I use ChatGPT and Claude 3.5 to learn new concepts. They are very good at explaining things over and over again. I used it to understand how LLMs work, how to build some toy project from scratch.

I make them write some business emails, the ones that especially require some kind of template.

I played with Cursor IDE a little, which uses Claude 3.5 Sonnet by Anthropic, to generate a simple frontend application with React.

I read quick summaries of some business-related documents.

I am slowly replacing Google with perplexity.ai, which gives more accurate answers with references. But as I mentioned, I do another search in SO or in the documentation to satisfy my curiosity.

I try not to use an LLM tool to write down my own thoughts because it doesn’t sound like me. The default text, if not explicitly told, they generate are bloated, with lots of extra explanatory information. Sometimes I get impatient to read LLM-generated content because it hides the main idea somewhere. They sound like politicians. It would be easier to share the prompt and let me read it.

I generate funny images for presentations and blogposts.


business use cases

In Bayzat, we are using LLM integrations with OpenAI. We enrich the response quality with RAG - retrieval augmented generation. We index our data in a vector database, Weaviate to be more specific, and fetch similar text chunks to the user’s query from the vector-db to be used as context.

We are also experimenting with AWS Bedrock, which can provide open-source models with a token-based on-demand pricing, including Claude 3.5 Sonnet and Llama from Meta. Meta released Llama 3.2 but this specific model is not available to our account yet; while Bedrock itself is not available in our region at all.

We have tested some AI-based reporting solutions, such as Quicksight Q. The promise of the solution is it can turn user queries into charts and users can play with the results with interactive components, such as changing the measure type, dimension, chart type, and so on. Right now, it works well with a single-table structure; however, if we are to have more than one table defined for a domain, we need to reduce it to a single-table structure again. We need to create topics about the dataset, which is the source data, which is some metadata about the table and its columns. I takes time to build this topic index and it is definitely not some quickstart action - requires investing a significant time into it. And I didn’t love the queries as well; I feel like I need to know how data querying works to ask the right questions.

As a startup, we are not trying to build an LLM model from scratch but rather enrich the responses with RAG. We are consumers of LLM models provided by AI companies such as OpenAI and Anthropic.
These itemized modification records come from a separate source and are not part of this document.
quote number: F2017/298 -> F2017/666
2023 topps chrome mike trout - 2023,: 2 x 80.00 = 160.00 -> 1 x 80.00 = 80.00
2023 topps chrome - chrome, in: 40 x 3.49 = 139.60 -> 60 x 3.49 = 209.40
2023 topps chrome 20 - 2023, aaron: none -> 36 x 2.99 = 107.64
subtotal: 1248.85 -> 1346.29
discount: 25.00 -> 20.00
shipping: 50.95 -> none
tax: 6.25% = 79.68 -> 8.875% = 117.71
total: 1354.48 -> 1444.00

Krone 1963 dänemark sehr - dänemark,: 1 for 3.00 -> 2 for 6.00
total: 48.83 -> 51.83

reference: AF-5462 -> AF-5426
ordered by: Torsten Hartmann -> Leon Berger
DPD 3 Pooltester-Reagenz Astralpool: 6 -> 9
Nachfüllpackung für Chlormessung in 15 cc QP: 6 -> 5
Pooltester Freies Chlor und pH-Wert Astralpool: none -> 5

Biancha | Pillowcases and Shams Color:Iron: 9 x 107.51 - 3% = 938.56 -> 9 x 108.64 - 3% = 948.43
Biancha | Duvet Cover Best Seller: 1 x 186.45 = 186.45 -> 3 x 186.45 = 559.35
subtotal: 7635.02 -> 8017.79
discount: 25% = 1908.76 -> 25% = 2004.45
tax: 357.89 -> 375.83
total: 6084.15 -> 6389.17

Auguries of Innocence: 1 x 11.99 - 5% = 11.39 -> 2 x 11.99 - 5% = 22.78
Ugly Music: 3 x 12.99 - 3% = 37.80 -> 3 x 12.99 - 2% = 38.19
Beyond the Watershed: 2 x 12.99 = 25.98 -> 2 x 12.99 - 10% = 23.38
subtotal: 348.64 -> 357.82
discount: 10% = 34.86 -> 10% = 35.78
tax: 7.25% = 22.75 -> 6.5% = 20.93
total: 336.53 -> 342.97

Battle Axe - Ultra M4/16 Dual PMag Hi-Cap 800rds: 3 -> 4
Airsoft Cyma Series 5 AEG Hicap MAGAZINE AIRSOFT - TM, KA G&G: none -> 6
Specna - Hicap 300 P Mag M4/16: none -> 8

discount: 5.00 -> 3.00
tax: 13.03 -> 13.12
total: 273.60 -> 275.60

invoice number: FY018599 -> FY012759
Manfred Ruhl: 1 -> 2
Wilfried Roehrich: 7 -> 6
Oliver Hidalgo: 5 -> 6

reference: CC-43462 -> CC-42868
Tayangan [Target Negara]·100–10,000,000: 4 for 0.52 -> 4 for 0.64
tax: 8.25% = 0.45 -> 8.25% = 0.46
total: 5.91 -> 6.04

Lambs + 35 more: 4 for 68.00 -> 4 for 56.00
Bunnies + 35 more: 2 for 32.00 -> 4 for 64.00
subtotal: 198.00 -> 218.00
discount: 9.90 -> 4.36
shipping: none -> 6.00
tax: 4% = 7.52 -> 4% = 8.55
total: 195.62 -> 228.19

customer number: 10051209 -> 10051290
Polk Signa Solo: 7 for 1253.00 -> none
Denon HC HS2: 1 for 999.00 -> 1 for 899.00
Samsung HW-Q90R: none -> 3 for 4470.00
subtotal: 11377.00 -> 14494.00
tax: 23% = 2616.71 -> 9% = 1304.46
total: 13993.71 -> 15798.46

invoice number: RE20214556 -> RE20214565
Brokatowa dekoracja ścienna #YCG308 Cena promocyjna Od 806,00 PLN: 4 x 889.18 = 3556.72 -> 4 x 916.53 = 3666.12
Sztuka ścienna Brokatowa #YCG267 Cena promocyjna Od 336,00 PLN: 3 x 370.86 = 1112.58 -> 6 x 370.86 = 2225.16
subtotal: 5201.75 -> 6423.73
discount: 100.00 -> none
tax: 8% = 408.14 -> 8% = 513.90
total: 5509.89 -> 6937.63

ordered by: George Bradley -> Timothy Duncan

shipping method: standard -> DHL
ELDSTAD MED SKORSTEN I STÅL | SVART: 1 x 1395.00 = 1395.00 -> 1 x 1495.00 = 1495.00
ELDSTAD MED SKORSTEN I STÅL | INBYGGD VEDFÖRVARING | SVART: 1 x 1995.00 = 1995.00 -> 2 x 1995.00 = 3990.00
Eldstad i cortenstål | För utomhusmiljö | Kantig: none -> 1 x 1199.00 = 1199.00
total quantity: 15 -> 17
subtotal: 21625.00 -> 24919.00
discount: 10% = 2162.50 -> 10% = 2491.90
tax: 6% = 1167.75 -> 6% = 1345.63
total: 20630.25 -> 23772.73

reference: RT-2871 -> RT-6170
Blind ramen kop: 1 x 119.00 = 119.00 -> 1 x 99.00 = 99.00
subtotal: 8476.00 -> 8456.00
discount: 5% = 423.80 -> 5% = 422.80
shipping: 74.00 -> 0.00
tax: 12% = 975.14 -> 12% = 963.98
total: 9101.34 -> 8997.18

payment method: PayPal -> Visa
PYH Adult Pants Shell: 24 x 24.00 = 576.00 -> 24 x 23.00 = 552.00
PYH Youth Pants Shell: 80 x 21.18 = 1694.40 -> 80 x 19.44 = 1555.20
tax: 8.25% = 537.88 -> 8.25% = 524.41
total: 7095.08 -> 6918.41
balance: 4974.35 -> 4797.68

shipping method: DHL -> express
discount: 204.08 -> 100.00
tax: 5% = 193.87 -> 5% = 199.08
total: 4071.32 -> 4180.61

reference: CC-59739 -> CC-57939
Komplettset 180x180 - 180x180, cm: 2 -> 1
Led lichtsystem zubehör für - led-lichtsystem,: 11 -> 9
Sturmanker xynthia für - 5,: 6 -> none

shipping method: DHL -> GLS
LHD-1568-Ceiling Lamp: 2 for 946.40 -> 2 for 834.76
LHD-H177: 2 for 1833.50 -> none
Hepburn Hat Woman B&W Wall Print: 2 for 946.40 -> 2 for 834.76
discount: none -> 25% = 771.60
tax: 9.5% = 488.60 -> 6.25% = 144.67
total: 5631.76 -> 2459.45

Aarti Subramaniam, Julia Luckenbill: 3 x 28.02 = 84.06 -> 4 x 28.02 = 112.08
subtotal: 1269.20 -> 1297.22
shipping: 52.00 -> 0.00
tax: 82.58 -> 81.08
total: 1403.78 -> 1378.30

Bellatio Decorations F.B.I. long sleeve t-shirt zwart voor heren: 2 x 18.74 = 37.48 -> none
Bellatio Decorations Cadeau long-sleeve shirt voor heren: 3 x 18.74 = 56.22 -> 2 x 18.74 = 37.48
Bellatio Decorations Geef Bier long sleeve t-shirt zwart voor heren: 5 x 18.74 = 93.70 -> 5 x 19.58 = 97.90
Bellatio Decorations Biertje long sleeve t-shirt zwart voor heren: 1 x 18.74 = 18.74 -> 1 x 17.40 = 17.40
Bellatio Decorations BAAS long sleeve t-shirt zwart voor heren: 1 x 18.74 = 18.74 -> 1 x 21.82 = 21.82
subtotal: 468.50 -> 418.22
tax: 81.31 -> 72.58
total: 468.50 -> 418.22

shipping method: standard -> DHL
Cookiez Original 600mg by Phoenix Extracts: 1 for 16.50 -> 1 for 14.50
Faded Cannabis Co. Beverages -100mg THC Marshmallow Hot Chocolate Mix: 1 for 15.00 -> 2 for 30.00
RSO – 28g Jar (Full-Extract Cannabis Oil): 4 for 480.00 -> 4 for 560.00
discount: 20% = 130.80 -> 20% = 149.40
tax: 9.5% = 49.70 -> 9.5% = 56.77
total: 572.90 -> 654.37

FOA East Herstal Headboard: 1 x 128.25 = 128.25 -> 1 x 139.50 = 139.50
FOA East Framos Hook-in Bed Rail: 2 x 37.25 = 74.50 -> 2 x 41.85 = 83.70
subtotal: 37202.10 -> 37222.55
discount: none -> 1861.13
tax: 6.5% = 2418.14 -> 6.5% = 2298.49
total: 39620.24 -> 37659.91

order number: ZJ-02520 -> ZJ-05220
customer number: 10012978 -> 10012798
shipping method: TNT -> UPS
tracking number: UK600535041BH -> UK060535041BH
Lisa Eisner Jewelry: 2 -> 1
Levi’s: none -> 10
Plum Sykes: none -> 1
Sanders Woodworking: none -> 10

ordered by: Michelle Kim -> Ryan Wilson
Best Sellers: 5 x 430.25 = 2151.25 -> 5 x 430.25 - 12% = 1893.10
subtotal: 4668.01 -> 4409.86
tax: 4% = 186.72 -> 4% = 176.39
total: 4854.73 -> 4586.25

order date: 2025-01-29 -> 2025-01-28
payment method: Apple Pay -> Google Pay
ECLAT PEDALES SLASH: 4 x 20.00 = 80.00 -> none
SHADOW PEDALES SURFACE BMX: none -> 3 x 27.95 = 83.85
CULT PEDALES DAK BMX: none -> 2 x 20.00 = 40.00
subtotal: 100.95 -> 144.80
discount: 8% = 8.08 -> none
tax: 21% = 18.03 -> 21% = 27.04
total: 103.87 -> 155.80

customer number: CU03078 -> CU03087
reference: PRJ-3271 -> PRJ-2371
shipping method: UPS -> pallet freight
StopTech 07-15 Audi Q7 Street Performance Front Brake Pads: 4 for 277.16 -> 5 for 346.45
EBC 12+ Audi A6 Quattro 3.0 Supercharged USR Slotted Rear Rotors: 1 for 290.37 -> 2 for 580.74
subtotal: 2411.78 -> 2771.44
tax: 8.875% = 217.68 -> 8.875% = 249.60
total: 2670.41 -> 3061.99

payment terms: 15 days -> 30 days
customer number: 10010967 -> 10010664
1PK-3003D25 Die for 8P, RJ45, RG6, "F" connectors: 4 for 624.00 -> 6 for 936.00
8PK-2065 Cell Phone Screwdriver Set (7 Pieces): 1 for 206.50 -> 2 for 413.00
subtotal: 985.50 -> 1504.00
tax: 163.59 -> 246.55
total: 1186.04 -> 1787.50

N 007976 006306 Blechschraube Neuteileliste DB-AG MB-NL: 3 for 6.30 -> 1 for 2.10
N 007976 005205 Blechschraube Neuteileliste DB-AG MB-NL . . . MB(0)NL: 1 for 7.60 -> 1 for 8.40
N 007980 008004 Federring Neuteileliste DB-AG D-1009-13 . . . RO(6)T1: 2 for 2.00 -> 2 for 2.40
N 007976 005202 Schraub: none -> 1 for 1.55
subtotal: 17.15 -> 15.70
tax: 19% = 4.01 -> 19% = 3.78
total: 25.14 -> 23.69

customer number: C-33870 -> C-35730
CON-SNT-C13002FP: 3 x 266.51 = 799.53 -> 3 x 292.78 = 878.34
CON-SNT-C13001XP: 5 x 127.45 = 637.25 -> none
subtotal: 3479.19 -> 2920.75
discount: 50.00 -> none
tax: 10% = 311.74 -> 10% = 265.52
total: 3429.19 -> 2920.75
For me, the main roadblocker is again to trust the response and guide our clients that they should only trust 80%, not more. There might me missing data in the response; we cannot guarantee that there won’t.

final thoughts

There is value in LLM-based Gen-AI. The images in this blogpost were generated with text-to-image tools, with their prowess and lack of correctness. Is there enough value to cover all the global investments so far? I’m not sure. Will there be a leap towards AGI? I can’t know that, but I expect AGI to be aware of what it knows and what it doesn’t, LLMs are not there yet. Does it mean it cannot be harmful? It can be, because when configured properly, it can take actions using certain APIs and commands on hardware.

Is it going to take my job away? I am certain it won’t, but it depends on me a lot. If I only produce work that an LLM can do in a heartbeat with a simple prompt, then yeah, it will outdate me so fast. I expect shrinking in the workforce or a transformation of the roles, product-oriented people to take more active roles in development. But in the end, there will be some weird combination of unfortunate complexities somewhere, and our LLMs are not enough to consume all the context & provide the answers - yet.

They might or might not reach that point, we will see. But the expectations are being shaped, business owners have probably changed minds already, and my assumption is they will operate on the assumption that LLMs have changed everything and workforce needs to adapt to that. I need to adapt to this mindset.